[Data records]
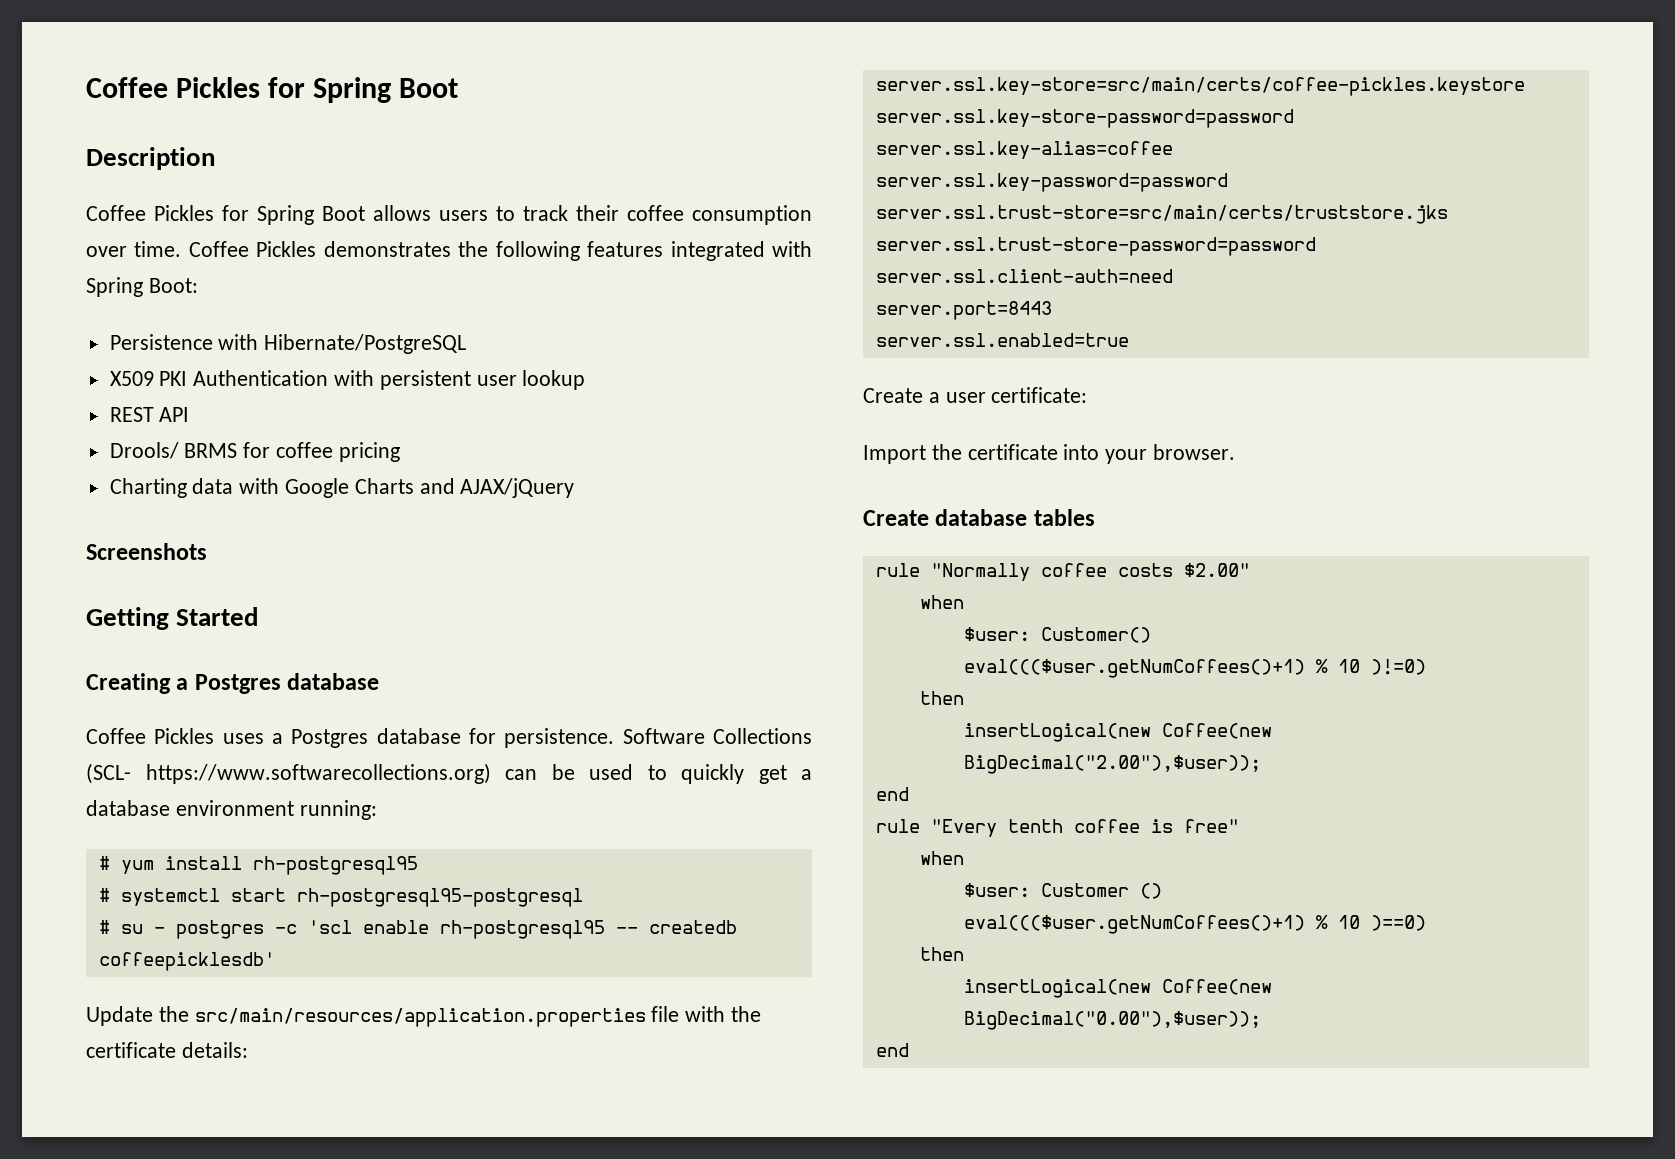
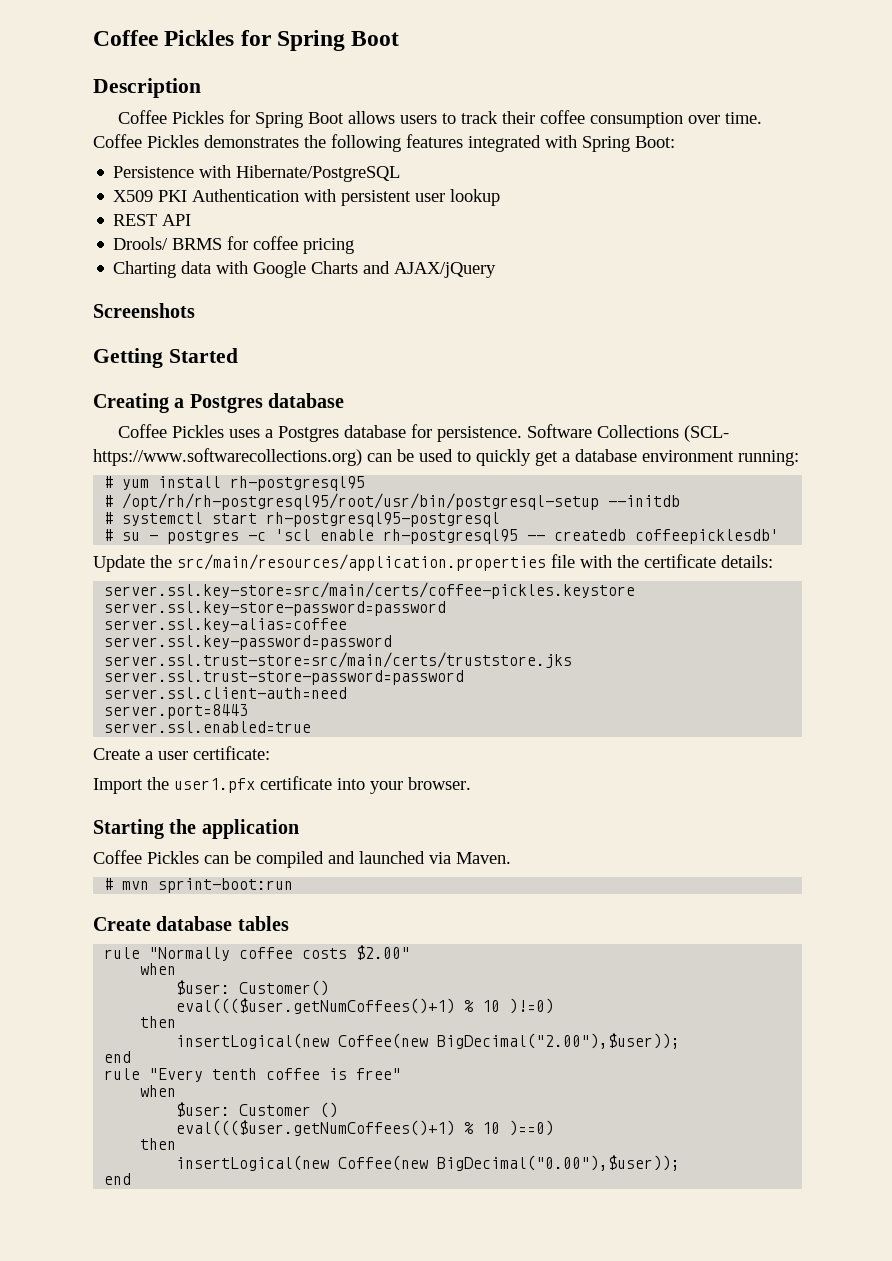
(418, 865) none -> [104,493,681,510] // # /opt/rh/rh-postgresql95/root/usr/bin/postgresql-setup --initdb
(962, 452) none -> [174,778,255,793] user1.pfx
(1236, 452) none -> [93,819,299,839] [93,850,511,868] [104,878,294,893] // Starting the application // Coffee Pickles can be compiled and launched via Maven. // # mvn sprint-boot:run

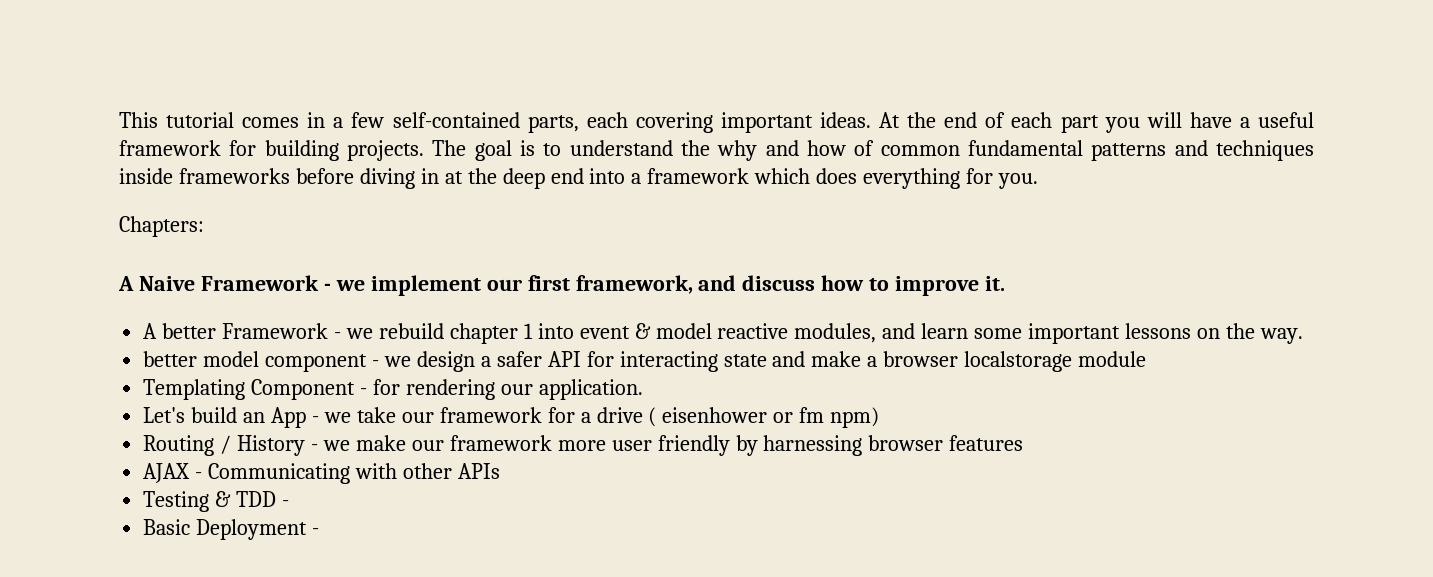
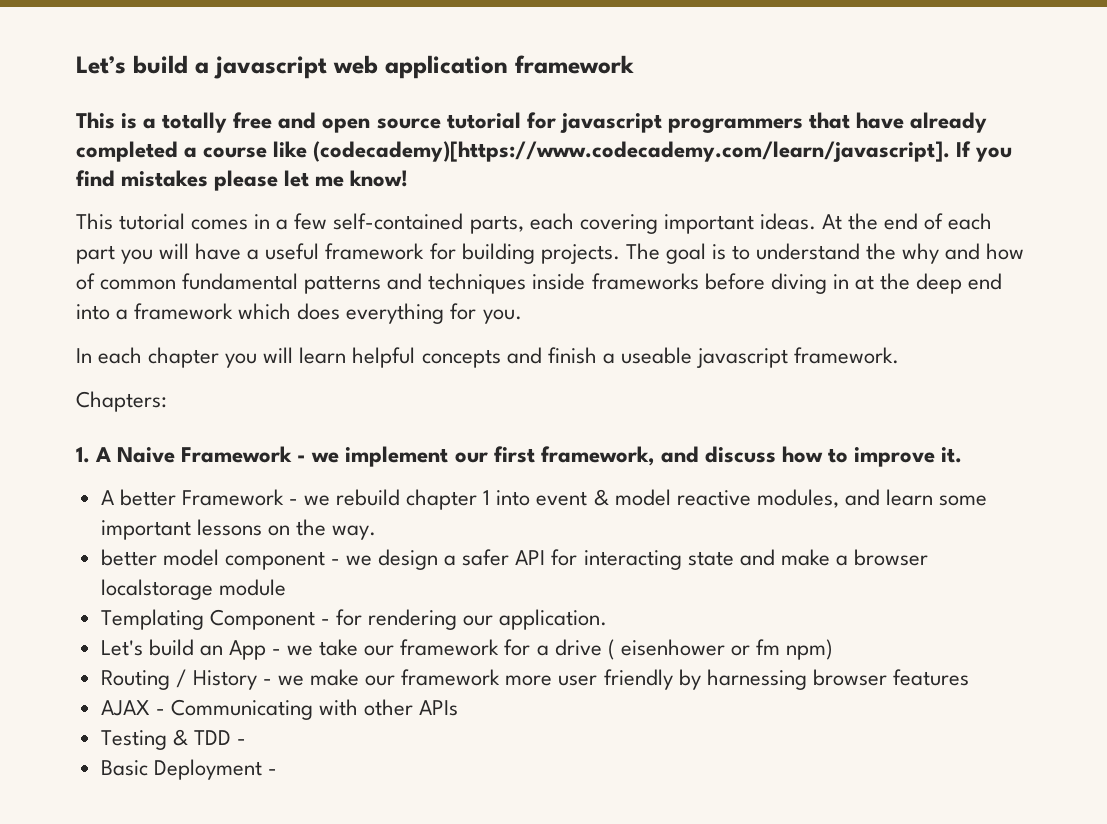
(119, 120) none -> [76,55,634,79] [76,112,988,133] [76,141,1013,162] [76,170,409,191] Let’s build a javascript web application framework // This is a totally free and open source tutorial for javascript programmers that have already completed a course like (codecademy)[https://www.codecademy.com/learn/javascript]. If you find mistakes please let me know! //
(1039, 181) none -> [76,347,899,368] // In each chapter you will learn helpful concepts and finish a useable javascript framework.
(204, 226) none -> [76,447,90,463] 1.

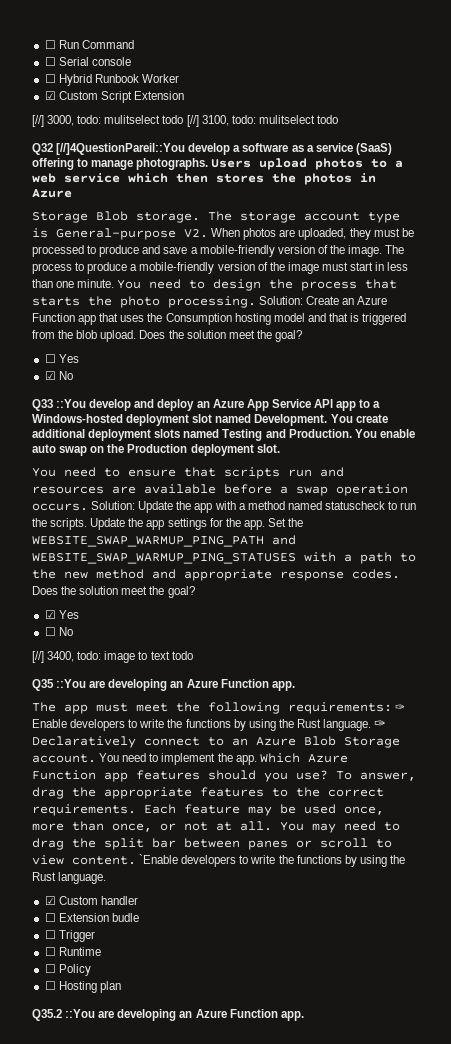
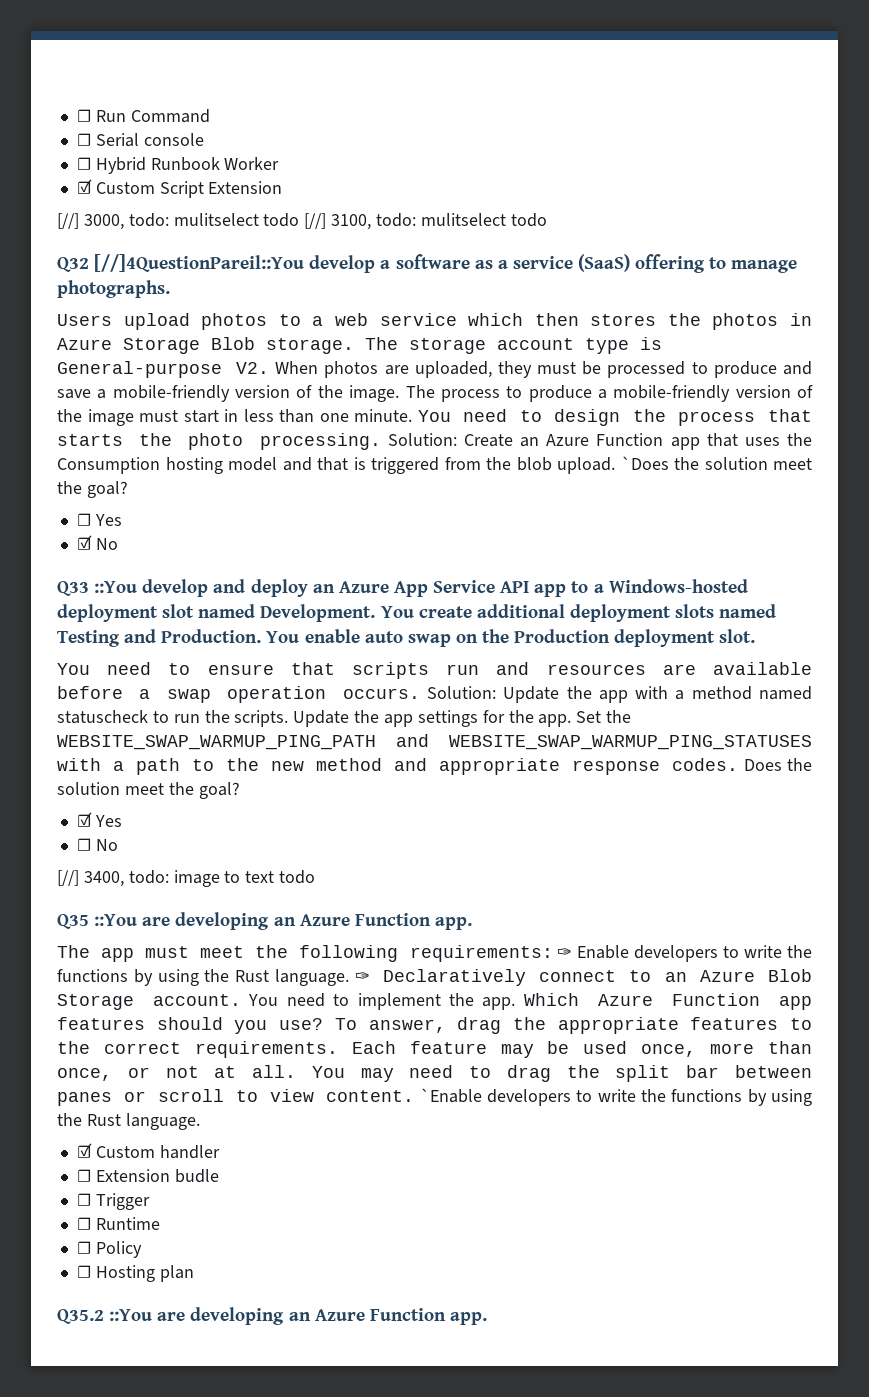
(209, 164) none -> (170, 289) //
(72, 193) // -> (112, 344) none
[139,330,166,339] Does -> [620,456,669,470] `Does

> [Description of the task]: Write out every entry above exactly, minus the pictures.

> [Your solution]:
(418, 865) none -> [104,493,681,510] // # /opt/rh/rh-postgresql95/root/usr/bin/postgresql-setup --initdb
(962, 452) none -> [174,778,255,793] user1.pfx
(1236, 452) none -> [93,819,299,839] [93,850,511,868] [104,878,294,893] // Starting the application // Coffee Pickles can be compiled and launched via Maven. // # mvn sprint-boot:run

(119, 120) none -> [76,55,634,79] [76,112,988,133] [76,141,1013,162] [76,170,409,191] Let’s build a javascript web application framework // This is a totally free and open source tutorial for javascript programmers that have already completed a course like (codecademy)[https://www.codecademy.com/learn/javascript]. If you find mistakes please let me know! //
(1039, 181) none -> [76,347,899,368] // In each chapter you will learn helpful concepts and finish a useable javascript framework.
(204, 226) none -> [76,447,90,463] 1.

(209, 164) none -> (170, 289) //
(72, 193) // -> (112, 344) none
[139,330,166,339] Does -> [620,456,669,470] `Does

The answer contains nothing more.